Open House Harlem Pt 2: Hamilton Heights/Sugar Hill

October 6, 2007

The OpenHouseNewYork Weekend continued with a trip to another section of Harlem, the areas known as Hamilton Heights and Sugar Hill.

Like Manhattanville, the western boundary of Hamilton Heights is the Hudson River, the eastern end at St. Nicholas. The neighborhood’s name derives from its most notable early resident, the first Secretary of the US Treasury, Alexander Hamilton, who spent the last years of his life here at his country home.

As with Manhattanville, development here started in earnest when the railway lines were extended. A jewels of the area is the Church of the Intercession, built on one of the highest points of Manhattan. Its origins date to 1843, when sanitation problems downtown led Wall Street’s Trinity Church to stop performing burials in their yard.

To create a solution, Trinity reached beyond the city limits and purchased a large parcel of land in the tiny country hamlet of Carmansville for use as a graveyard. The land, which they dubbed Trinity Church Cemetery, became the last resting place of many notable and affluent citizens.

Within a few years, demand began for a convenient chapel, eventually leading to construction of the Gothic style cathedral that adjoins the Cemetery. Now celebrating its 160th anniversary, the Church features an altar designed by Tiffany, notable terracotta floor tiles, and an Aeolian Skinner organ.

Nearby is Audubon Terrace, which fills a block that was once part of a farm owned by naturalist John James Audubon. Created by railroad heir Archer Huntington, Audubon Terrace was intended as a modern-day acropolis, a sophisticated center of art and culture. At the dawn of the 20th century, Huntington hired the leading architects of the day, including Stanford White and Cass Gilbert. They designed the Beaux-Arts plaza and buildings that today house the Hispanic Society of America, the American Academy of Arts and Letters and Boricua College.

Sugar Hill, a residential section of Hamilton Heights, was once the country’s most fashionable address for African Americans, the place where life was sweet. In these palatial brownstones and apartment buildings lived the leading lights of the Harlem Renaissance, including Duke Ellington, Billy Strayhorn (who immortalized the neighborhood in his song Take the ‘A’ Train), Langston Hughes, Ralph Ellison, Cab Calloway, Count Basie, Zora Neale Hurston and Paul Robeson.

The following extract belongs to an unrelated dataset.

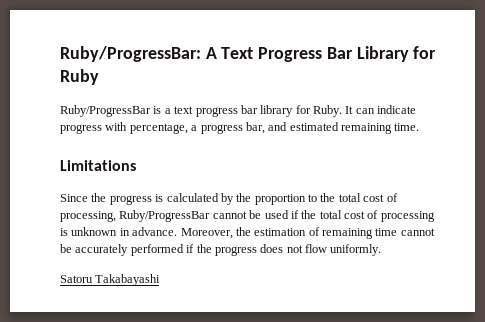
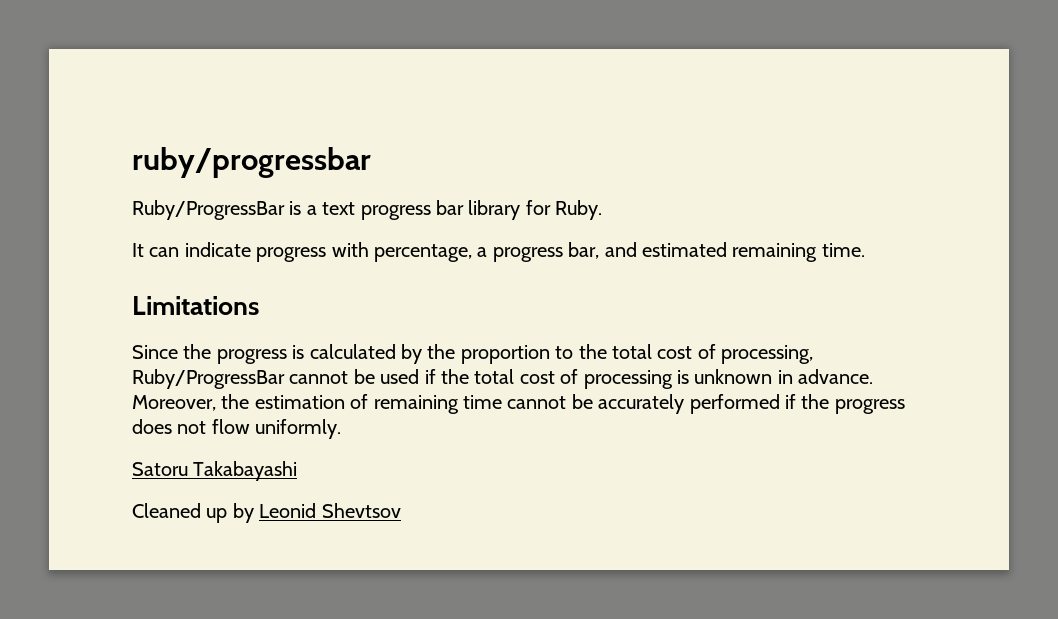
[60,46,437,62] [60,69,99,85] Ruby/ProgressBar: A Text Progress Bar Library for Ruby -> [132,147,371,178] ruby/progressbar
(342, 111) none -> (603, 210) //
(161, 280) none -> [132,503,401,523] // Cleaned up by Leonid Shevtsov

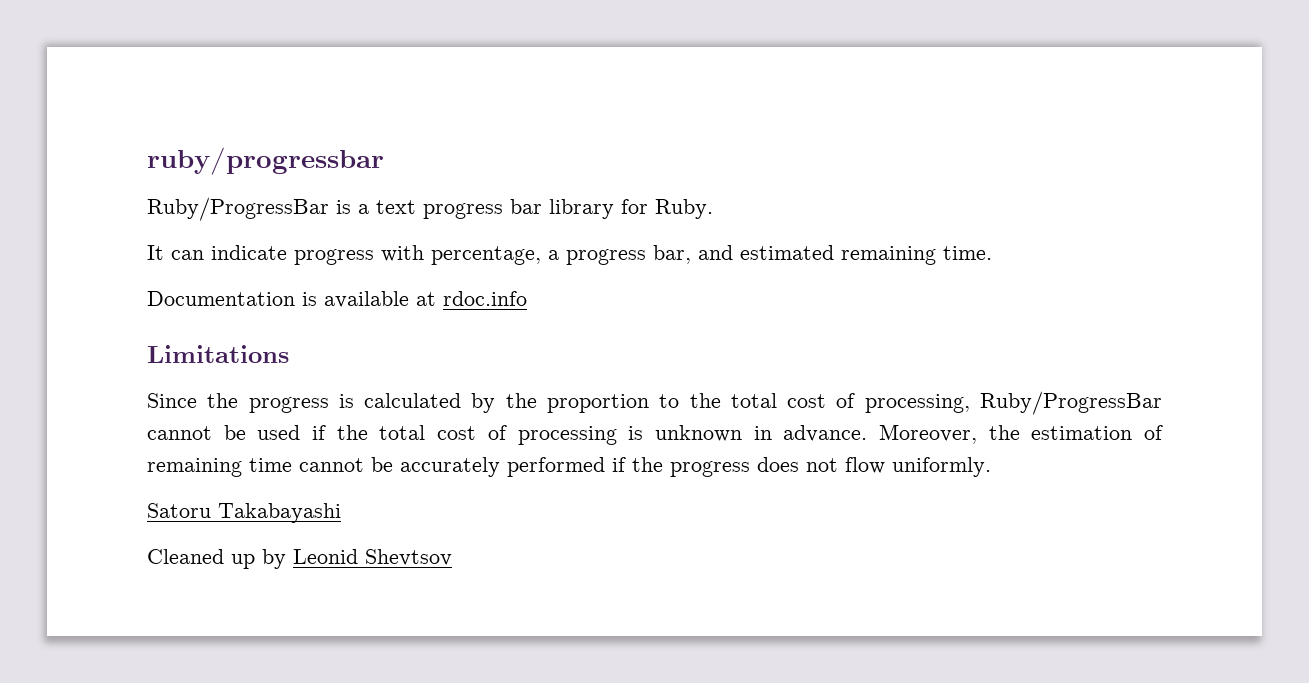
(865, 250) none -> [147,291,527,308] // Documentation is available at rdoc.info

The neighborhood was also home to prominent professionals and civil rights activists like W. E. B. Du Bois, Walter White, Roy Wilkins, Adam Clayton Powell and Thurgood Marshall, the first African-American Supreme Court justice.

When the city’s fortunes declined in the late 1960s and 1970s, this area was severely affected; as most of the well-heeled moved away, drugs and violence became widespread. Elegant brownstones were divided into cheap, poorly-maintained apartments, then vandalized. A significant number of neglected buildings were demolished or burned.

But today, Sugar Hill is on the upswing. Professionals, artists and community activists again walk these streets. Newly-created private schools and arts institutions (including the Dance Theatre of Harlem) have made this area their home.

Everywhere are signs of renewal and revitalization. Houses that were filled with squatters only a few years ago are now being restored and selling for millions of dollars. Buildings that had become rooming houses are being converted back to spacious homes and Sugar Hill is again becoming one of the most desirable neighborhoods in the city.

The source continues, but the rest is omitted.